:: Dataset records

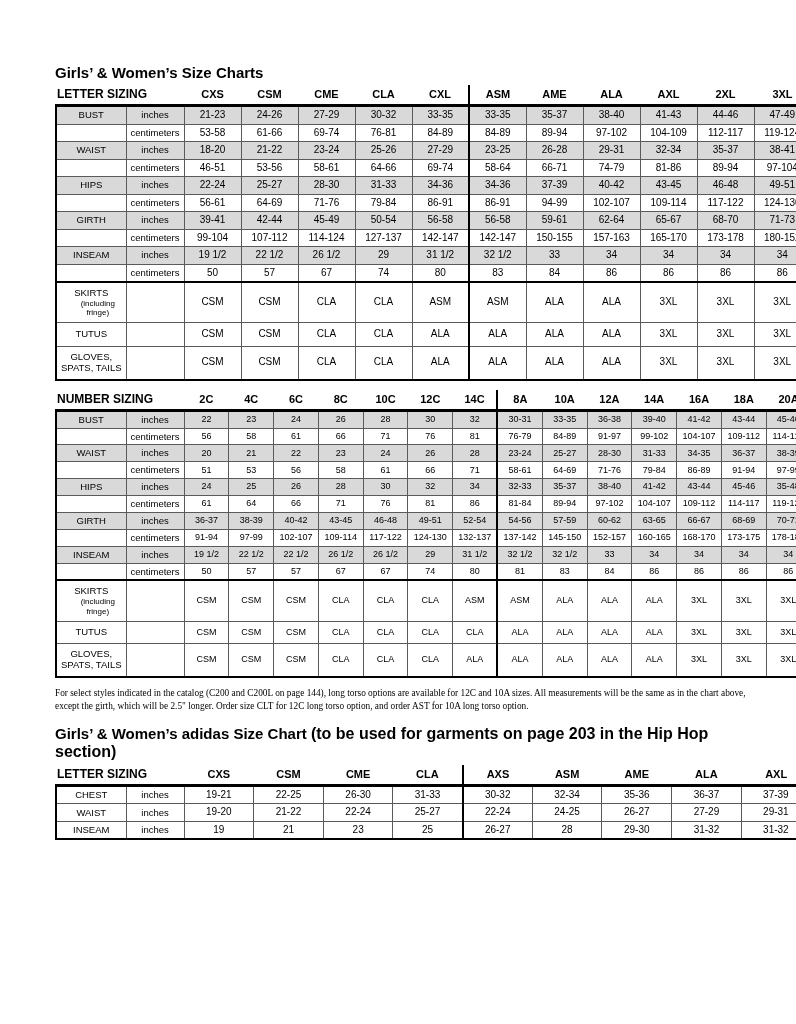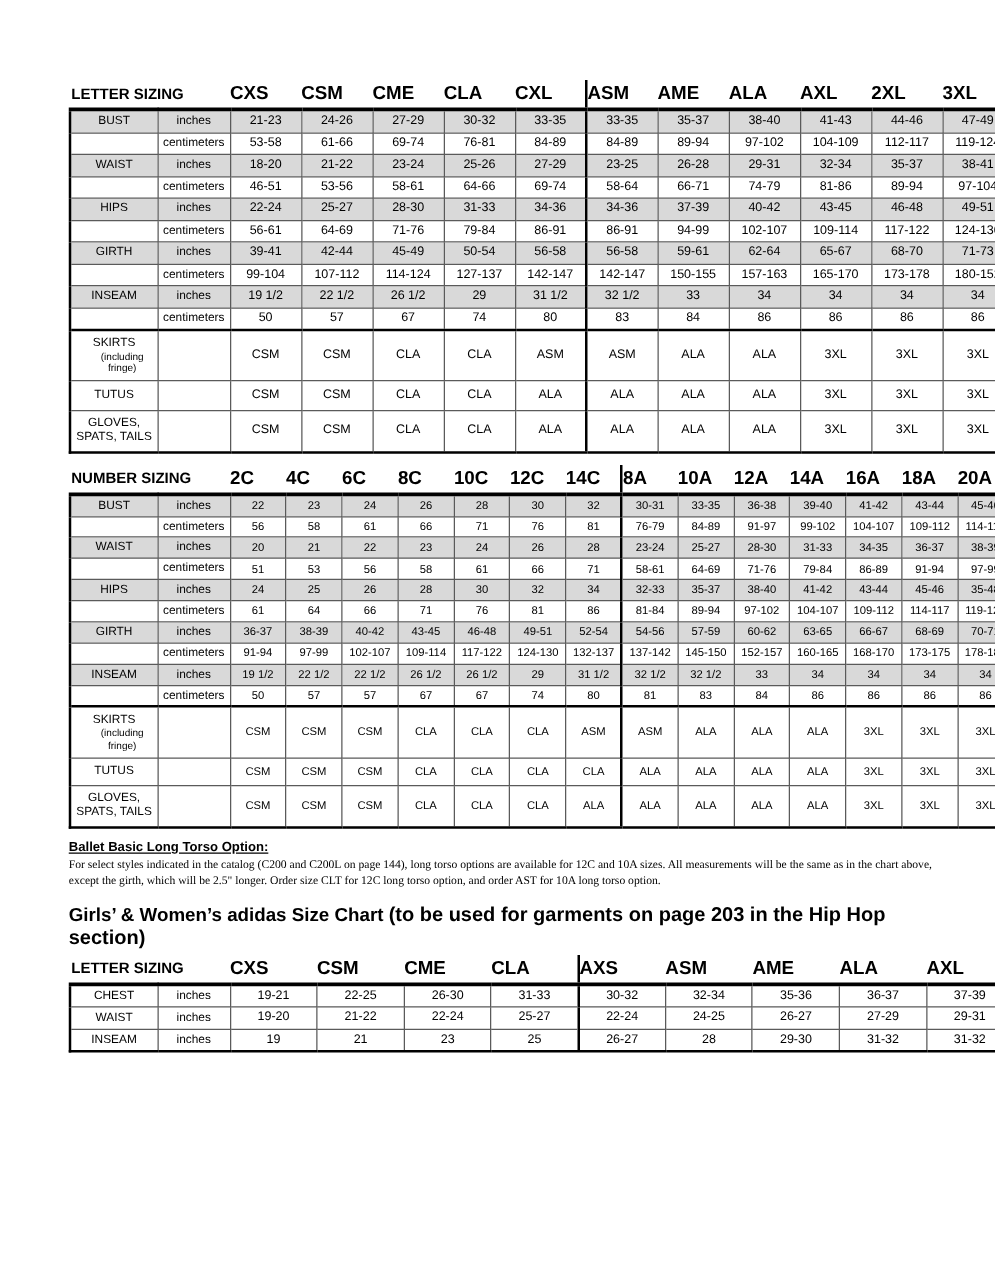--- a/index.html
+++ b/index.html
@@ -7,22 +7,22 @@
     width:796px;height:1024px;background:#ffffff;color:#000;
     font-family:"Liberation Sans", sans-serif;overflow:hidden;
   }
   .page{box-sizing:border-box;width:796px;height:1024px;padding:64px 51px 0 55px;}
   h1.title{font-size:15px;font-weight:bold;margin:0 0 4px 0;}
   h2.title2{font-size:15px;font-weight:bold;margin:10px 0 4px 0;}
   h2.title2 .suffix{font-size:16px;font-weight:bold;}
 
   table.size{border-collapse:collapse;width:757px;table-layout:fixed;margin:0 0 9px 0;}
   table.size thead th{
-    font-size:15px;font-weight:bold;padding:2px 0 3px;border:none;
-    border-bottom:3px solid #000;text-align:left;white-space:nowrap;
+    font-size:11px;font-weight:bold;padding:2px 0 3px;border:none;
+    border-bottom:3px solid #000;text-align:center;white-space:nowrap;
   }
   table.size thead th.corner{text-align:left;font-size:12px;padding-left:1px;}
   table.size td{
     border:1px solid #5a5a5a;font-size:10px;text-align:center;
     padding:2px 0;line-height:1.25;white-space:nowrap;overflow:hidden;
   }
   table.size.compact td{font-size:9px;}
   table.size tr.shaded td{background:#d9d9d9;}
   table.size td.rowlabel,table.size td.unit{font-size:9.5px;}
   table.size .sep{border-left:2.5px solid #000 !important;}
@@ -36,20 +36,21 @@
 
   .ballet{margin:2px 0 12px 0;width:692px;}
   .ballet-heading{font-size:10.5px;font-weight:bold;text-decoration:underline;margin:0;}
   .ballet-body{font-size:9.3px;line-height:1.4;margin:2px 0 0 0;font-family:Liberation Serif, serif;}
 </style>
 </head>
 <body>
 
 <div class="page">
 
+  <h1 class="title">Girls’ &amp; Women’s Size Charts</h1>
 
   <table class="size">
       <colgroup>
         <col style="width: 70px;">
         <col style="width: 58px;">
         <col>
         <col>
         <col>
         <col>
         <col>
@@ -545,21 +546,20 @@
           <td>ALA</td>
           <td>ALA</td>
           <td>3XL</td>
           <td>3XL</td>
           <td>3XL</td>
         </tr>
       </tbody>
     </table>
 
   <div class="ballet">
-    <div class="ballet-heading">Ballet Basic Long Torso Option:</div>
     <div class="ballet-body">For select styles indicated in the catalog (C200 and C200L on page 144), long torso options are available for 12C and 10A sizes. All measurements will be the same as in the chart above, except the girth, which will be 2.5" longer. Order size CLT for 12C long torso option, and order AST for 10A long torso option.</div>
   </div>
 
   <h2 class="title2"><span>Girls’ &amp; Women’s adidas Size Chart</span> <span class="suffix">(to be used for garments on page 203 in the Hip Hop section)</span></h2>
 
   <table class="size">
       <colgroup>
         <col style="width: 70px;">
         <col style="width: 58px;">
         <col>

::::

Task goal.
Everything in the preceding material must be transcribed exactly, except the images.

Answer space.
--- a/index.html
+++ b/index.html
@@ -7,22 +7,22 @@
     width:796px;height:1024px;background:#ffffff;color:#000;
     font-family:"Liberation Sans", sans-serif;overflow:hidden;
   }
   .page{box-sizing:border-box;width:796px;height:1024px;padding:64px 51px 0 55px;}
   h1.title{font-size:15px;font-weight:bold;margin:0 0 4px 0;}
   h2.title2{font-size:15px;font-weight:bold;margin:10px 0 4px 0;}
   h2.title2 .suffix{font-size:16px;font-weight:bold;}
 
   table.size{border-collapse:collapse;width:757px;table-layout:fixed;margin:0 0 9px 0;}
   table.size thead th{
-    font-size:15px;font-weight:bold;padding:2px 0 3px;border:none;
-    border-bottom:3px solid #000;text-align:left;white-space:nowrap;
+    font-size:11px;font-weight:bold;padding:2px 0 3px;border:none;
+    border-bottom:3px solid #000;text-align:center;white-space:nowrap;
   }
   table.size thead th.corner{text-align:left;font-size:12px;padding-left:1px;}
   table.size td{
     border:1px solid #5a5a5a;font-size:10px;text-align:center;
     padding:2px 0;line-height:1.25;white-space:nowrap;overflow:hidden;
   }
   table.size.compact td{font-size:9px;}
   table.size tr.shaded td{background:#d9d9d9;}
   table.size td.rowlabel,table.size td.unit{font-size:9.5px;}
   table.size .sep{border-left:2.5px solid #000 !important;}
@@ -36,20 +36,21 @@
 
   .ballet{margin:2px 0 12px 0;width:692px;}
   .ballet-heading{font-size:10.5px;font-weight:bold;text-decoration:underline;margin:0;}
   .ballet-body{font-size:9.3px;line-height:1.4;margin:2px 0 0 0;font-family:Liberation Serif, serif;}
 </style>
 </head>
 <body>
 
 <div class="page">
 
+  <h1 class="title">Girls’ &amp; Women’s Size Charts</h1>
 
   <table class="size">
       <colgroup>
         <col style="width: 70px;">
         <col style="width: 58px;">
         <col>
         <col>
         <col>
         <col>
         <col>
@@ -545,21 +546,20 @@
           <td>ALA</td>
           <td>ALA</td>
           <td>3XL</td>
           <td>3XL</td>
           <td>3XL</td>
         </tr>
       </tbody>
     </table>
 
   <div class="ballet">
-    <div class="ballet-heading">Ballet Basic Long Torso Option:</div>
     <div class="ballet-body">For select styles indicated in the catalog (C200 and C200L on page 144), long torso options are available for 12C and 10A sizes. All measurements will be the same as in the chart above, except the girth, which will be 2.5" longer. Order size CLT for 12C long torso option, and order AST for 10A long torso option.</div>
   </div>
 
   <h2 class="title2"><span>Girls’ &amp; Women’s adidas Size Chart</span> <span class="suffix">(to be used for garments on page 203 in the Hip Hop section)</span></h2>
 
   <table class="size">
       <colgroup>
         <col style="width: 70px;">
         <col style="width: 58px;">
         <col>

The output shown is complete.